The U.S. Attorney’s Office wanted Marten to set aside the final forfeiture order and rescind the Apollo 11 bag’s sale to Nancy Carlson in Inverness, Illinois, saying that NASA hadn’t been properly notified of its forfeiture because the bag was misidentified. When she bought the bag, Carlson only knew that it had been used in a space flight, but not which one.
But Marten ruled that he didn’t have the authority to do that. The government obtained title to the bag and sold it to a good faith purchaser in a sale according to law, he noted.
NASA learned that the Apollo 11 bag had been sold without notice or permission when Carlson sent it to NASA at the Johnson Space Center in Houston for authentication. Carlson separately sued NASA in June in a federal court in Illinois, seeking the return of the bag.
Marten stopped short of ordering NASA to return the bag, noting that such a motion must be filed in the district where the property was seized.
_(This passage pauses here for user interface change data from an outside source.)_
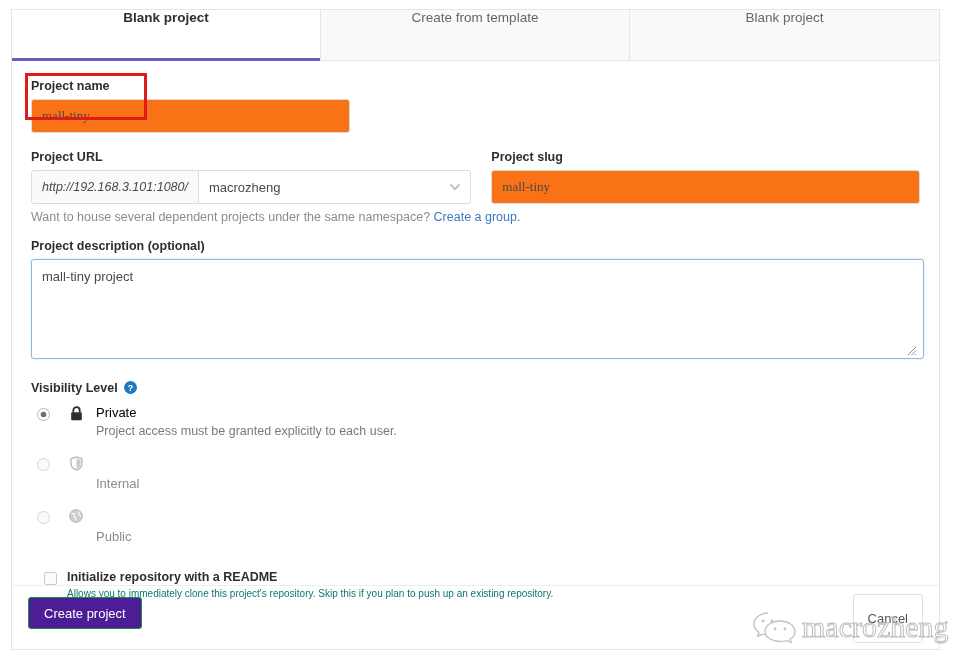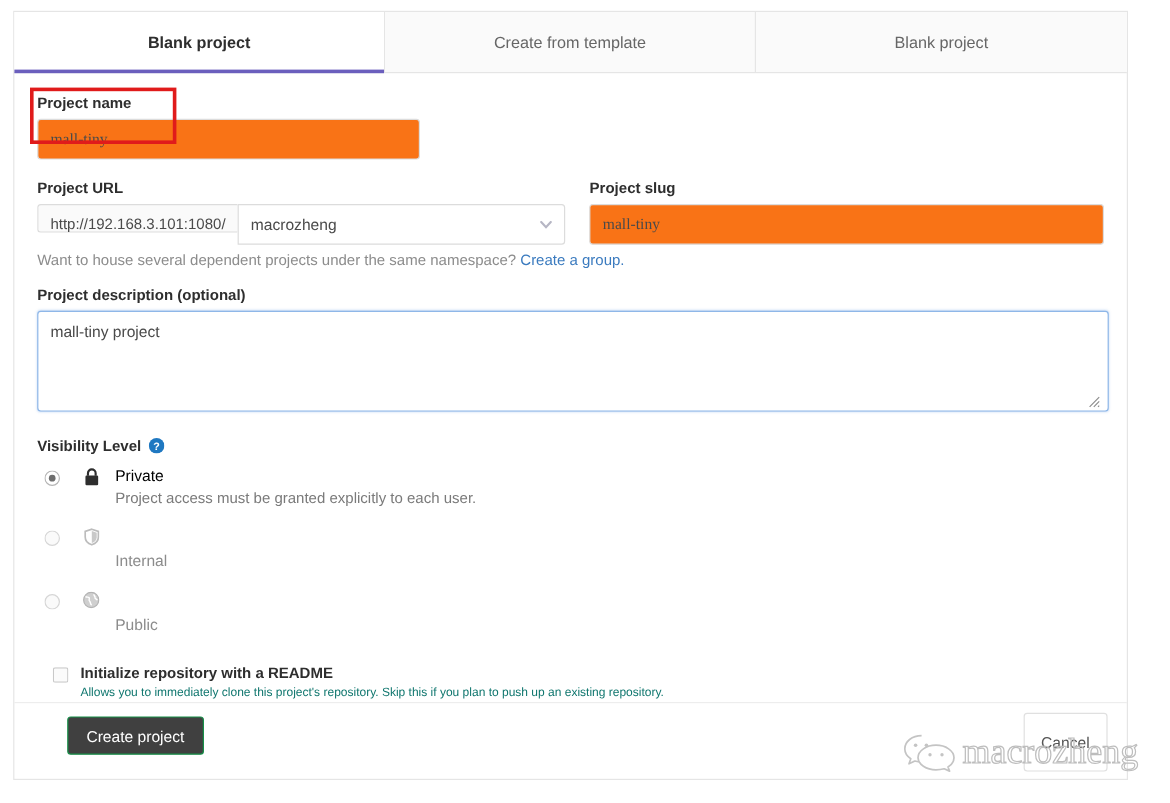"Blank project" .tab { align-items: center -> none }
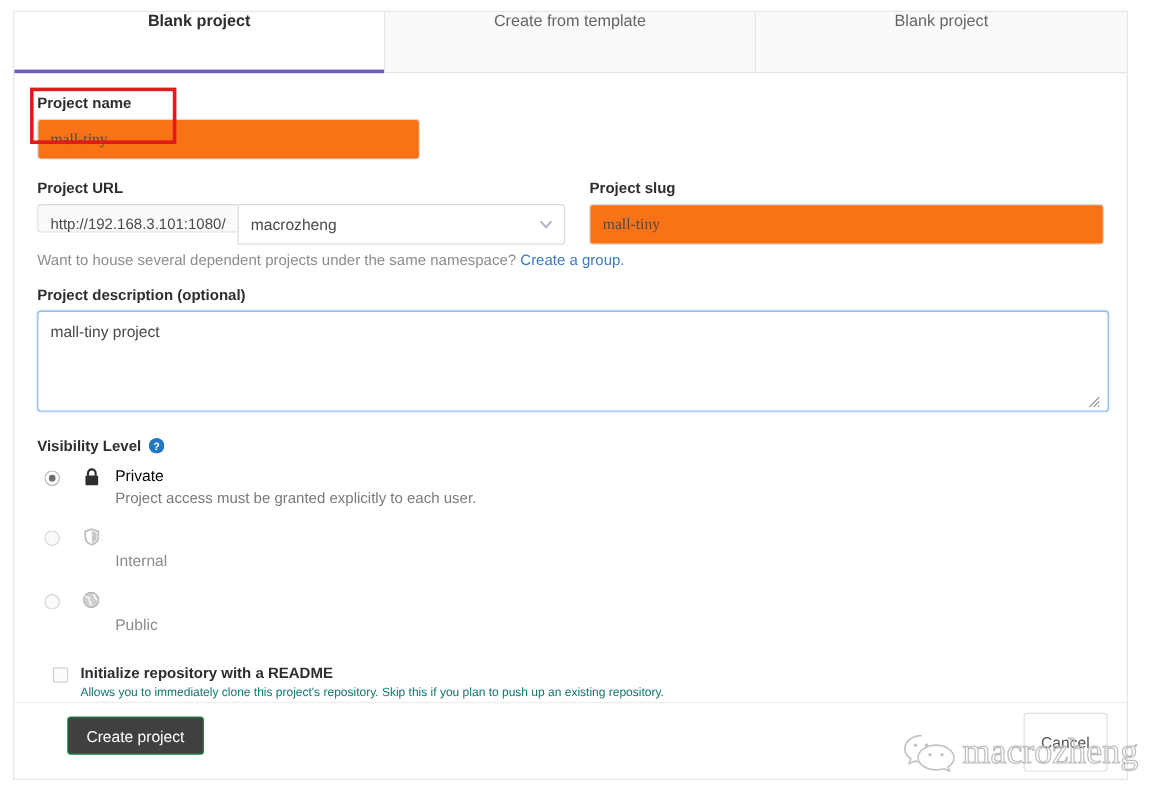"http://192.168.3.101:1080/" .prefix { font-style: none -> italic; height: 24px -> 34px }
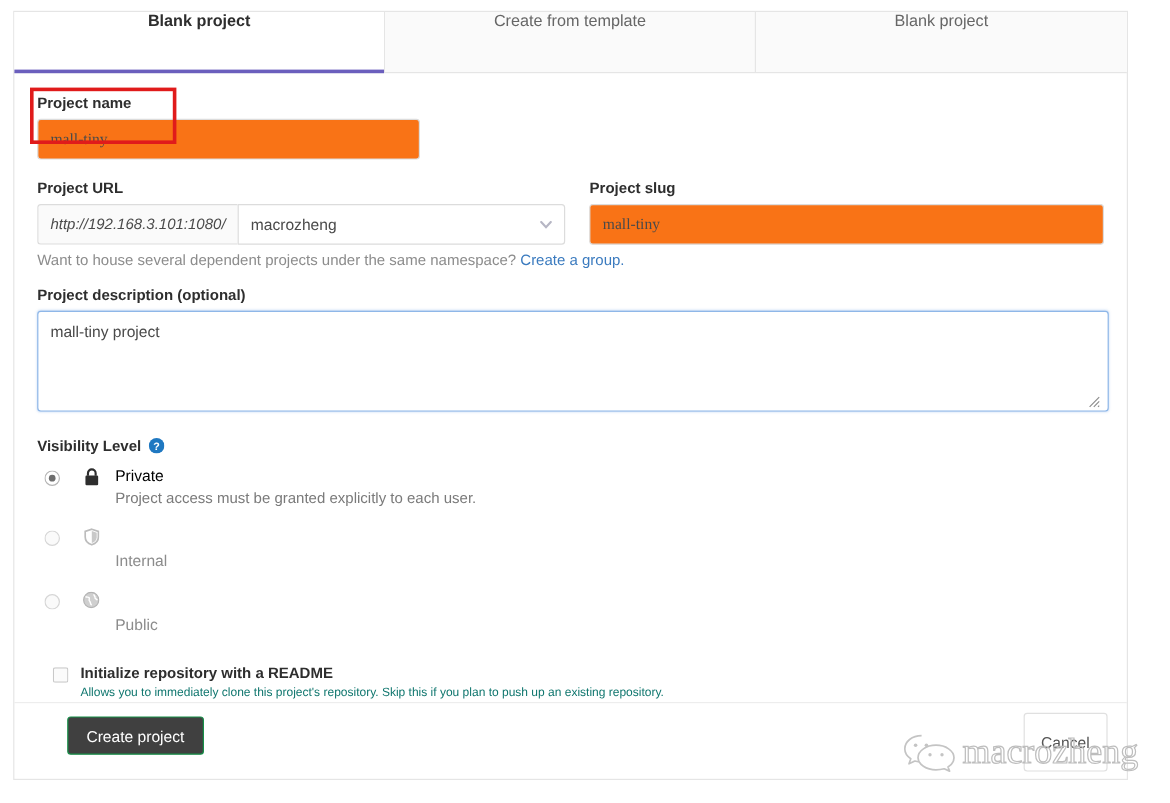"mall-tiny project" .desc { height: 84px -> 100px }
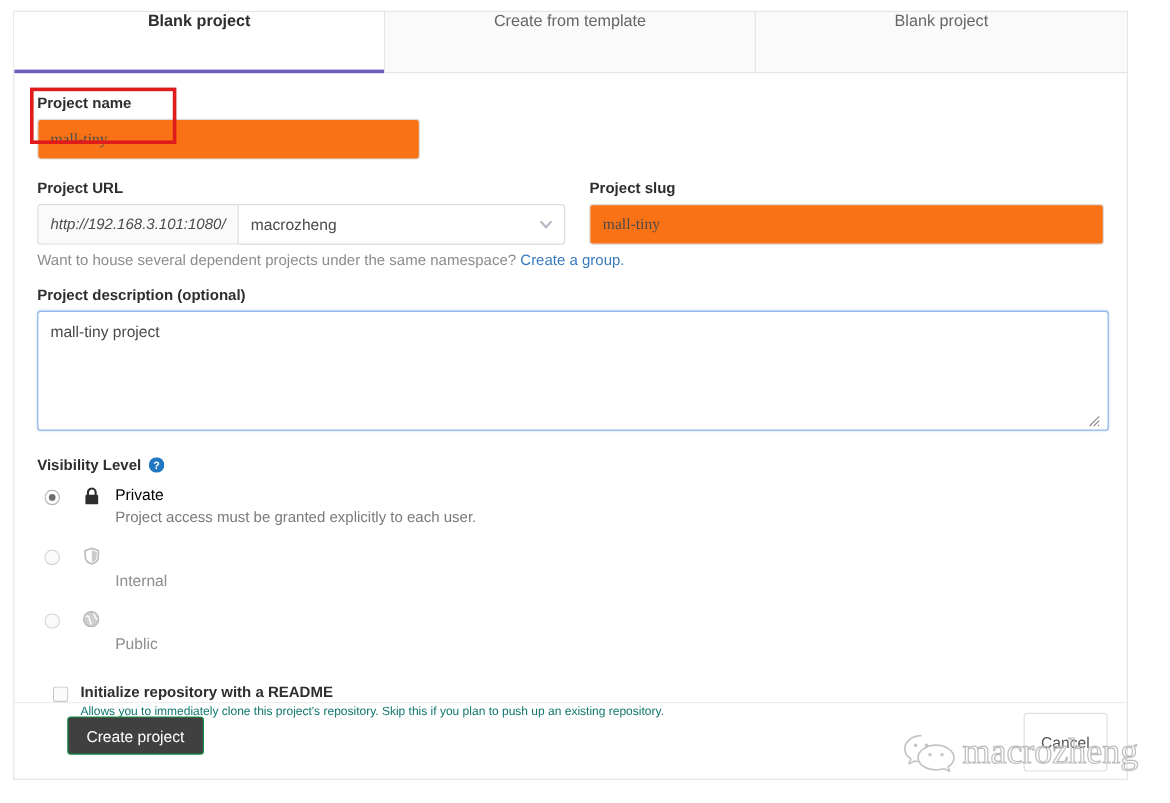"Create project" .btn-create { background: #404040 -> #4c1d95; margin-left: 28px -> none }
The judge said NASA was a victim in this case, and that the importance and desirability of the bag stems solely from the efforts of the men and women of NASA whose ”amazing technical achievements, skill and courage in landing astronauts on the moon and returning them safely have not been replicated in the almost half a century since the Apollo 11 landing.”
”Perhaps that fact, when reconsidered by the parties, will allow them to amicably resolve the dispute in a way that recognizes both of their legitimate interests, including Ms. Carlson’s legitimately acquired interest in the bag,” the judge wrote.
It unclear how much the Apollo 11 bag might fetch if auctioned off again and with the full knowledge of its significance.